Start of DATA

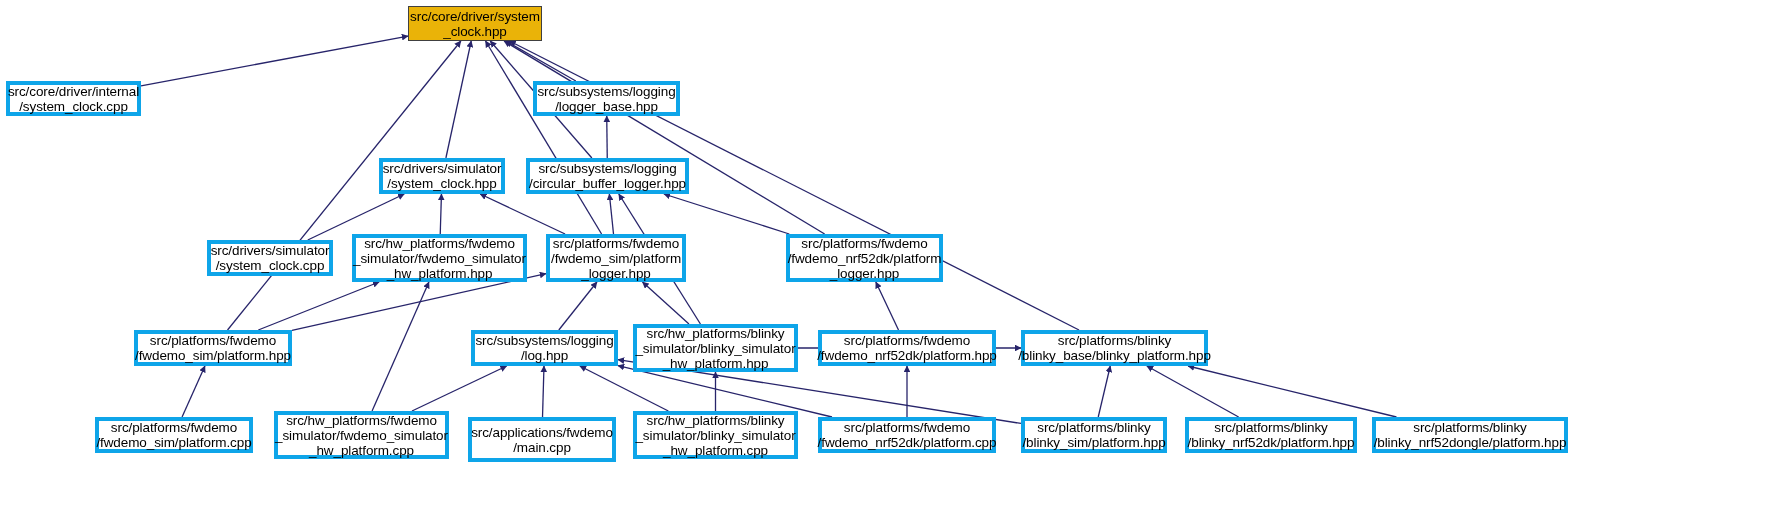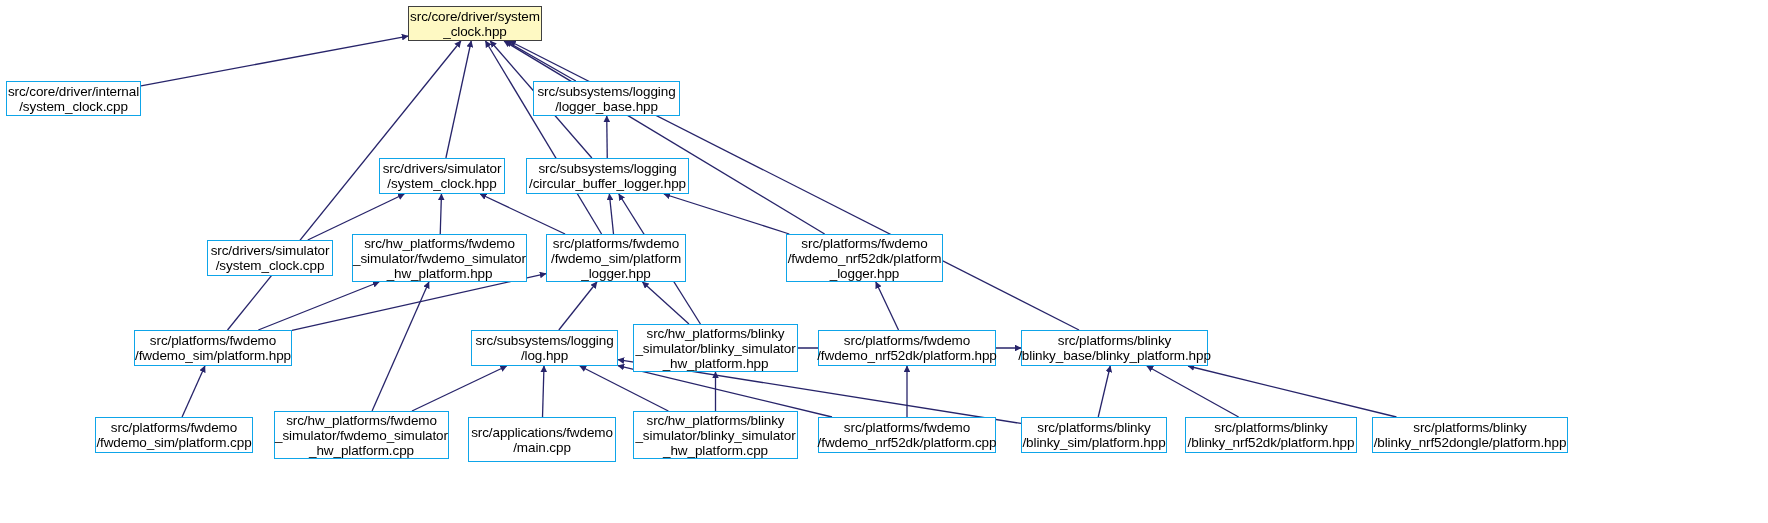--- a/index.html
+++ b/index.html
@@ -40,7 +40,7 @@
     padding: 1px 4px;
   }
   .node.root {
-    background: #fef9c3;
+    background: #eab308;
     border: 1px solid #404040;
   }
 </style>

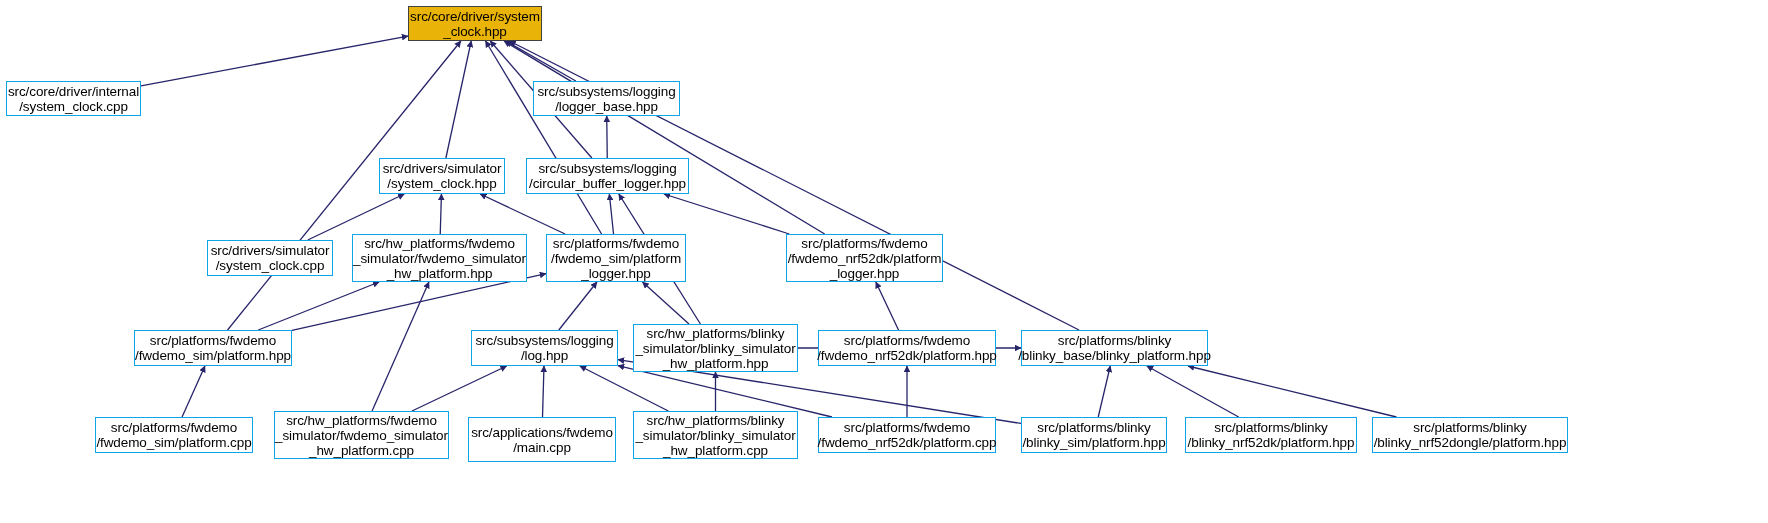--- a/index.html
+++ b/index.html
@@ -26,7 +26,7 @@
   .node {
     position: absolute;
     box-sizing: border-box;
-    border: 1px solid #0ea5e9;
+    border: 4px solid #0ea5e9;
     background: #ffffff;
     color: #000000;
     display: flex;

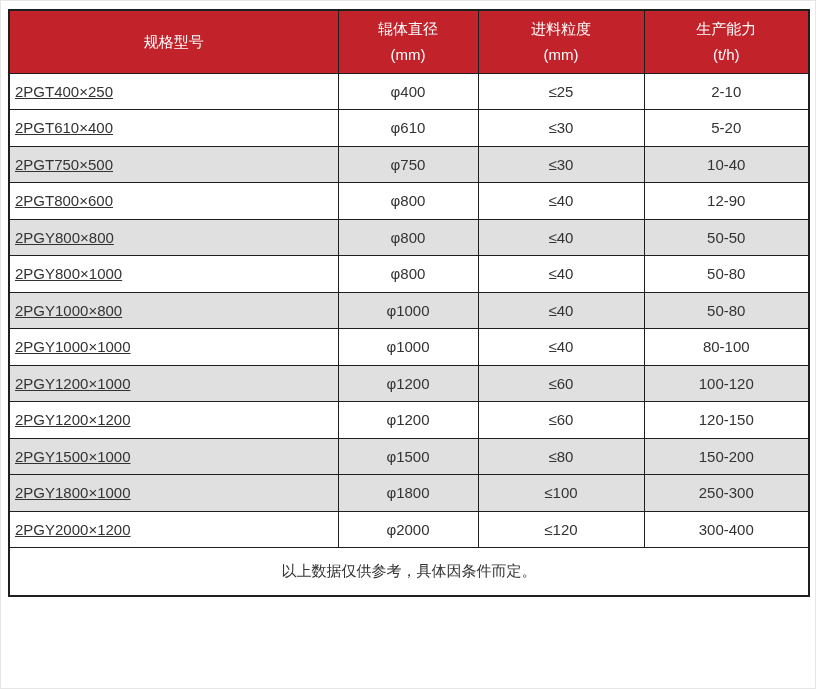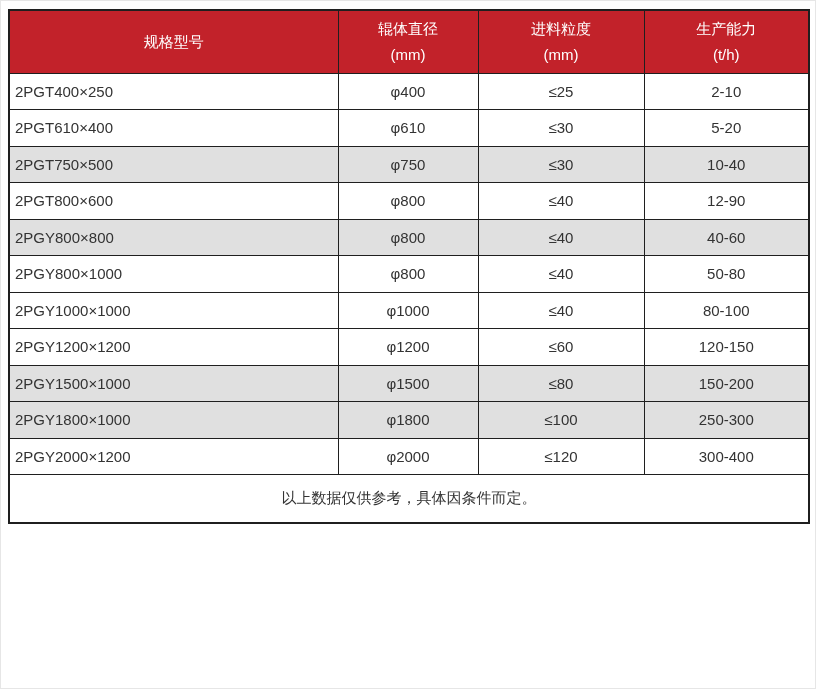--- a/index.html
+++ b/index.html
@@ -61,6 +61,7 @@
   td.model{
     text-align:left;
     padding-left:5px;
+    text-decoration:underline;
   }
   tr.alt td{background:var(--row-alt-bg);}
   tfoot td{

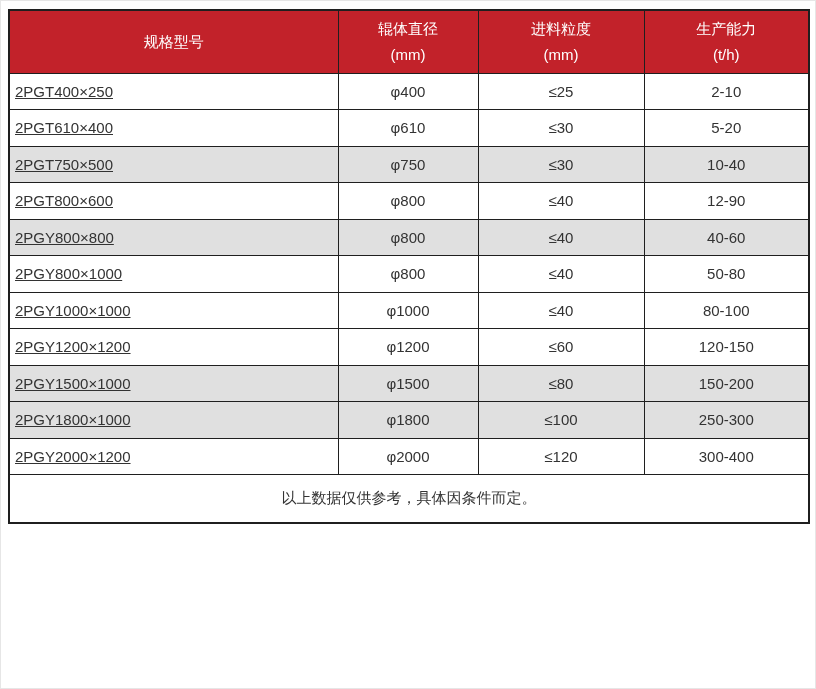--- a/index.html
+++ b/index.html
@@ -138,7 +138,7 @@
     <td class="model">2PGY800×800</td>
     <td>φ800</td>
     <td>≤40</td>
-    <td>40-60</td>
+    <td>50-50</td>
   </tr>
 
   <tr>

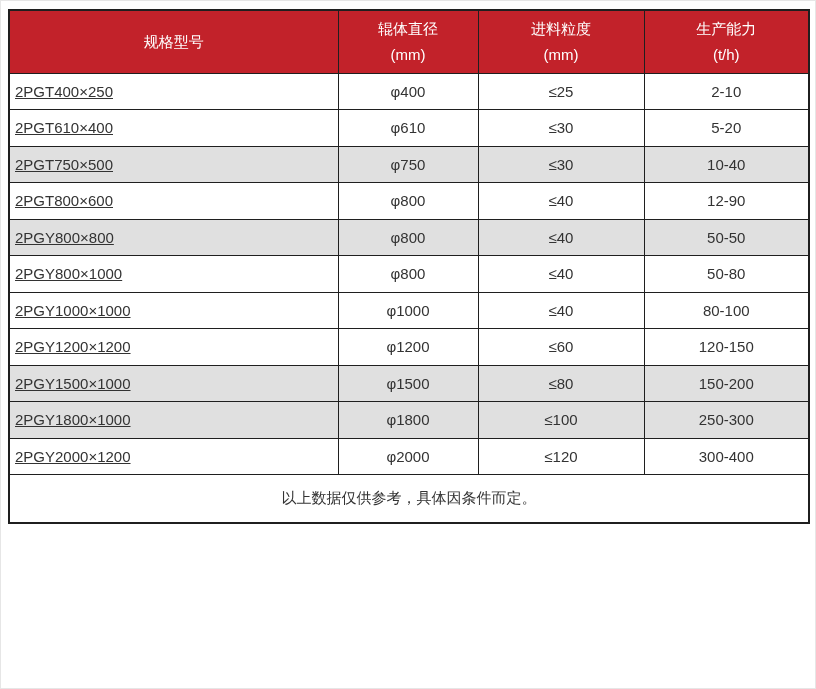--- a/index.html
+++ b/index.html
@@ -148,6 +148,12 @@
     <td>50-80</td>
   </tr>
 
+  <tr class="alt">
+    <td class="model">2PGY1000×800</td>
+    <td>φ1000</td>
+    <td>≤40</td>
+    <td>50-80</td>
+  </tr>
 
   <tr>
     <td class="model">2PGY1000×1000</td>

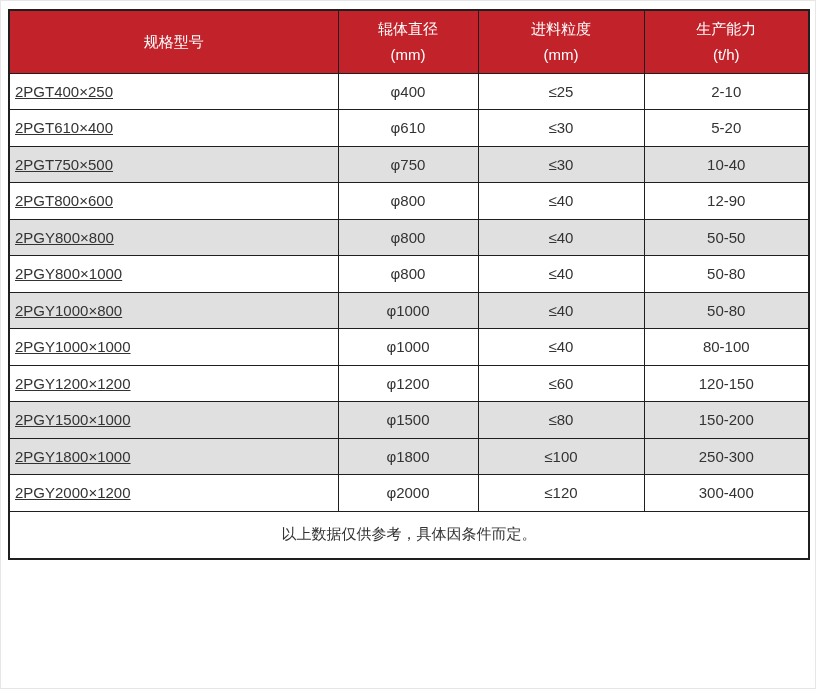--- a/index.html
+++ b/index.html
@@ -162,6 +162,12 @@
     <td>80-100</td>
   </tr>
 
+  <tr class="alt">
+    <td class="model">2PGY1200×1000</td>
+    <td>φ1200</td>
+    <td>≤60</td>
+    <td>100-120</td>
+  </tr>
 
   <tr>
     <td class="model">2PGY1200×1200</td>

End of DATA

WHAT YOU HAVE TO DO ▸
Set down the data again, exactly, without images.

TASK RESULT ▸
--- a/index.html
+++ b/index.html
@@ -40,7 +40,7 @@
     padding: 1px 4px;
   }
   .node.root {
-    background: #fef9c3;
+    background: #eab308;
     border: 1px solid #404040;
   }
 </style>

--- a/index.html
+++ b/index.html
@@ -26,7 +26,7 @@
   .node {
     position: absolute;
     box-sizing: border-box;
-    border: 1px solid #0ea5e9;
+    border: 4px solid #0ea5e9;
     background: #ffffff;
     color: #000000;
     display: flex;

--- a/index.html
+++ b/index.html
@@ -61,6 +61,7 @@
   td.model{
     text-align:left;
     padding-left:5px;
+    text-decoration:underline;
   }
   tr.alt td{background:var(--row-alt-bg);}
   tfoot td{

--- a/index.html
+++ b/index.html
@@ -138,7 +138,7 @@
     <td class="model">2PGY800×800</td>
     <td>φ800</td>
     <td>≤40</td>
-    <td>40-60</td>
+    <td>50-50</td>
   </tr>
 
   <tr>

--- a/index.html
+++ b/index.html
@@ -148,6 +148,12 @@
     <td>50-80</td>
   </tr>
 
+  <tr class="alt">
+    <td class="model">2PGY1000×800</td>
+    <td>φ1000</td>
+    <td>≤40</td>
+    <td>50-80</td>
+  </tr>
 
   <tr>
     <td class="model">2PGY1000×1000</td>

--- a/index.html
+++ b/index.html
@@ -162,6 +162,12 @@
     <td>80-100</td>
   </tr>
 
+  <tr class="alt">
+    <td class="model">2PGY1200×1000</td>
+    <td>φ1200</td>
+    <td>≤60</td>
+    <td>100-120</td>
+  </tr>
 
   <tr>
     <td class="model">2PGY1200×1200</td>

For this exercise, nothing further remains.